### [Exercise]
The records follow. Retype them without a single change.
(Provided data begins)
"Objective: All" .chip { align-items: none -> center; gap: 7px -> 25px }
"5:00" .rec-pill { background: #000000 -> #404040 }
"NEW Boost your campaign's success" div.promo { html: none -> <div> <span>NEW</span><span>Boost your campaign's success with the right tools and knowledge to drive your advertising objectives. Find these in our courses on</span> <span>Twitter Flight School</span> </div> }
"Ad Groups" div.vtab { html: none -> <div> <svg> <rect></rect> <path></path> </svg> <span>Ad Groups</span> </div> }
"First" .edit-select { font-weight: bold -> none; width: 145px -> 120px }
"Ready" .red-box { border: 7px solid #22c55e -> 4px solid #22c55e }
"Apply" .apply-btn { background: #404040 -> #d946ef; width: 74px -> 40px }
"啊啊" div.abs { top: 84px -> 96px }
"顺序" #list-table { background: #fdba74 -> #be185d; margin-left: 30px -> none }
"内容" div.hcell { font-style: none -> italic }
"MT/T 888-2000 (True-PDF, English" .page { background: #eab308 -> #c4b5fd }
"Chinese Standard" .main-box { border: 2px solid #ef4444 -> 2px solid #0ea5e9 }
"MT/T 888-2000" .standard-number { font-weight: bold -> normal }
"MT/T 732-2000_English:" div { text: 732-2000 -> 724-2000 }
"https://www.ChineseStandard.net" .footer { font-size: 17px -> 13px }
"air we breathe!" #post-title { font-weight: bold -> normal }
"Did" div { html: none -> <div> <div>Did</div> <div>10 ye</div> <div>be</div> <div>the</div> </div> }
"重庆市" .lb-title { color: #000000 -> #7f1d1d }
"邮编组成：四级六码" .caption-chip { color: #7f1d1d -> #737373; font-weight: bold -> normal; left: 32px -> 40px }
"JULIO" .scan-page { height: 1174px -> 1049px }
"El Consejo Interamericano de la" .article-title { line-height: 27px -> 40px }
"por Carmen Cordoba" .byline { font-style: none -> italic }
(Provided data ends)
### [Solution to this exercise]
"Objective: All" .chip { align-items: none -> center; gap: 7px -> 25px }
"5:00" .rec-pill { background: #000000 -> #404040 }
"NEW Boost your campaign's success" div.promo { html: none -> <div> <span>NEW</span><span>Boost your campaign's success with the right tools and knowledge to drive your advertising objectives. Find these in our courses on</span> <span>Twitter Flight School</span> </div> }
"Ad Groups" div.vtab { html: none -> <div> <svg> <rect></rect> <path></path> </svg> <span>Ad Groups</span> </div> }
"First" .edit-select { font-weight: bold -> none; width: 145px -> 120px }
"Ready" .red-box { border: 7px solid #22c55e -> 4px solid #22c55e }
"Apply" .apply-btn { background: #404040 -> #d946ef; width: 74px -> 40px }
"啊啊" div.abs { top: 84px -> 96px }
"顺序" #list-table { background: #fdba74 -> #be185d; margin-left: 30px -> none }
"内容" div.hcell { font-style: none -> italic }
"MT/T 888-2000 (True-PDF, English" .page { background: #eab308 -> #c4b5fd }
"Chinese Standard" .main-box { border: 2px solid #ef4444 -> 2px solid #0ea5e9 }
"MT/T 888-2000" .standard-number { font-weight: bold -> normal }
"MT/T 732-2000_English:" div { text: 732-2000 -> 724-2000 }
"https://www.ChineseStandard.net" .footer { font-size: 17px -> 13px }
"air we breathe!" #post-title { font-weight: bold -> normal }
"Did" div { html: none -> <div> <div>Did</div> <div>10 ye</div> <div>be</div> <div>the</div> </div> }
"重庆市" .lb-title { color: #000000 -> #7f1d1d }
"邮编组成：四级六码" .caption-chip { color: #7f1d1d -> #737373; font-weight: bold -> normal; left: 32px -> 40px }
"JULIO" .scan-page { height: 1174px -> 1049px }
"El Consejo Interamericano de la" .article-title { line-height: 27px -> 40px }
"por Carmen Cordoba" .byline { font-style: none -> italic }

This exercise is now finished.